The next thing you’re going to try to sell us is that Saint Paddy didn’t eat potatoes and Julius Caesar never tasted spaghetti. So Marx had it backwards observing that “All that is solid melts into air”?

China’s “first emperor” built the Great Wall and burned all the books in an attempt to ensure that his reign would be the beginning of history. He needn’t have bothered; there have been numerous Year Zeros since then.

3

lollius 03.16.06 at 6:20 am

Yeah, true, as far as your general argument goes, but at the risk of pedantry, I really must protest your writing “we are now living in a society that’s far more tradition-bound than […] at any time since at least the Middle Ages.”

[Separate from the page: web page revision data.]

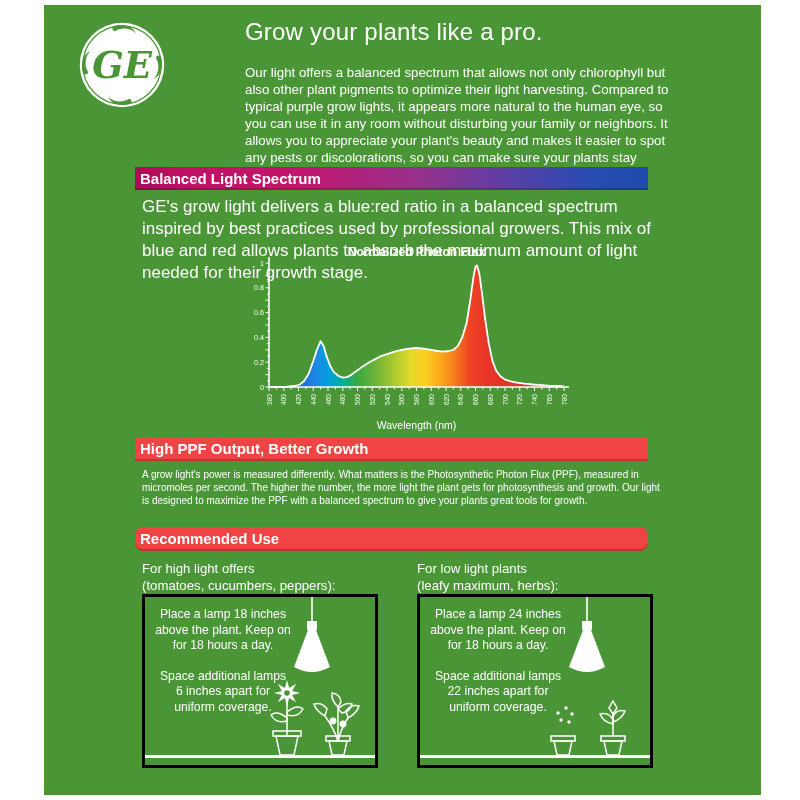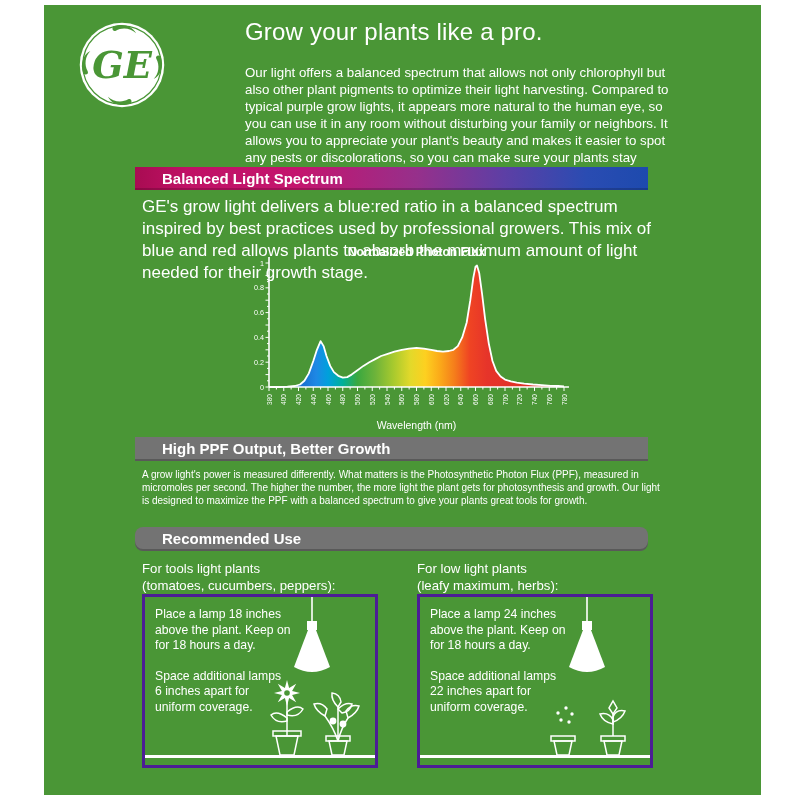--- a/index.html
+++ b/index.html
@@ -10,41 +10,41 @@
   
   #logo { position:absolute; left:34px; top:16px; width:88px; height:88px; }
 
   
   #intro { position:absolute; left:201px; top:13px; width:424px; color:#fff; }
   #intro h1 { font-size:24px; font-weight:normal; letter-spacing:0.2px; margin-bottom:18px; }
   #intro p { font-size:13.3px; line-height:1.28; }
 
   
   .bar { position:absolute; left:91px; width:513px; height:24px; color:#fff; font-size:15px;
-         font-weight:bold; line-height:24px; padding-left:27px; }
+         font-weight:bold; line-height:24px; padding-left:5px; }
   #spectrum-bar { top:162px; height:23px; line-height:23px;
      background:linear-gradient(90deg,#a80c52 0%, #c01165 10%, #c4156e 32%, #96308b 55%, #5d3fa5 72%, #2a4cb2 88%, #1d4aae 100%);
      box-shadow:inset 0 -2px 0 rgba(0,0,0,.18); }
-  .greenbar { background:#737373; box-shadow:inset 0 -2px 0 rgba(0,0,0,.22); }
+  .greenbar { background:#ef4444; box-shadow:inset 0 -2px 0 rgba(0,0,0,.22); }
   #ppf-bar { top:432px; }
   #rec-bar { top:522px;border-radius:8px; }
 
   .body-text { position:absolute; color:#fff; font-size:17px; line-height:1.3; }
   #spectrum-text { left:98px; top:191px; width:512px; }
   #ppf-text { left:98px; top:463px; width:519px; font-size:10px; }
 
   
   #chart-wrap { position:absolute; left:200px; top:240px; width:332px; height:194px; }
 
   
   .colhead { position:absolute; top:555px; color:#fff; font-size:13.2px; line-height:1.3; }
   #colhead-left { left:98px; }
   #colhead-right { left:373px; }
 
-  .usebox { position:absolute; top:589px; width:236px; height:174px; border:3px solid #4c1d95; }
+  .usebox { position:absolute; top:589px; width:236px; height:174px; border:3px solid #000000;text-align:center; }
   #usebox-left { left:98px; }
   #usebox-right { left:373px; }
   .usebox .floor { position:absolute; left:0; right:0; bottom:7px; height:3px; background:#fff; }
   .usebox .instr { position:absolute; left:10px; top:10px; width:136px; color:#fff; font-size:12.2px; line-height:1.28; }
   .usebox .instr p + p { margin-top:15px; }
   .usebox svg.illus { position:absolute; right:0; top:0; }
 </style>
 </head>
 <body>
 
@@ -195,21 +195,21 @@
     <div class="bar greenbar" id="ppf-bar">
       <span>High PPF Output, Better Growth</span>
     </div>
     <p class="body-text" id="ppf-text">A grow light's power is measured differently. What matters is the Photosynthetic Photon Flux (PPF), measured in micromoles per second. The higher the number, the more light the plant gets for photosynthesis and growth. Our light is designed to maximize the PPF with a balanced spectrum to give your plants great tools for growth.</p>
 
     <div class="bar greenbar" id="rec-bar">
       <span>Recommended Use</span>
     </div>
 
     <div class="colhead" id="colhead-left">
-      <span style="display:block">For tools light plants</span>
+      <span style="display:block">For high light offers</span>
       <span style="display:block">(tomatoes, cucumbers, peppers):</span>
     </div>
     <div class="colhead" id="colhead-right">
       <span style="display:block">For low light plants</span>
       <span style="display:block">(leafy maximum, herbs):</span>
     </div>
 
     <div class="usebox" id="usebox-left">
       <div class="instr">
         <p>Place a lamp 18 inches above the plant. Keep on for 18 hours a day.</p>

As you point out in your final paragraph, true homogeneity of tradition takes a lot of technology. The Middle Ages(c) lacked this technology — and many of its precursors, in spades! Thus, as you might expect, “medieval” “Europe” “lacked” many “modern” “traditions” (For example, see the “Index” under “Easter, Deaths resulting from disputes over the proper date of”)

But now I’m just showing off how well I hold down the “Shift” key while pressing other characters”…”

What really matters is to say that, after much research, it seems that medieval people were quite repetitive in their annual behaviors, but also quite diverse from place to place — and much more variable over time than people used to think 100 years ago.

4

Brendan 03.16.06 at 6:25 am

‘What really matters is to say that, after much research, it seems that medieval people were quite repetitive in their annual behaviors, but also quite diverse from place to place’.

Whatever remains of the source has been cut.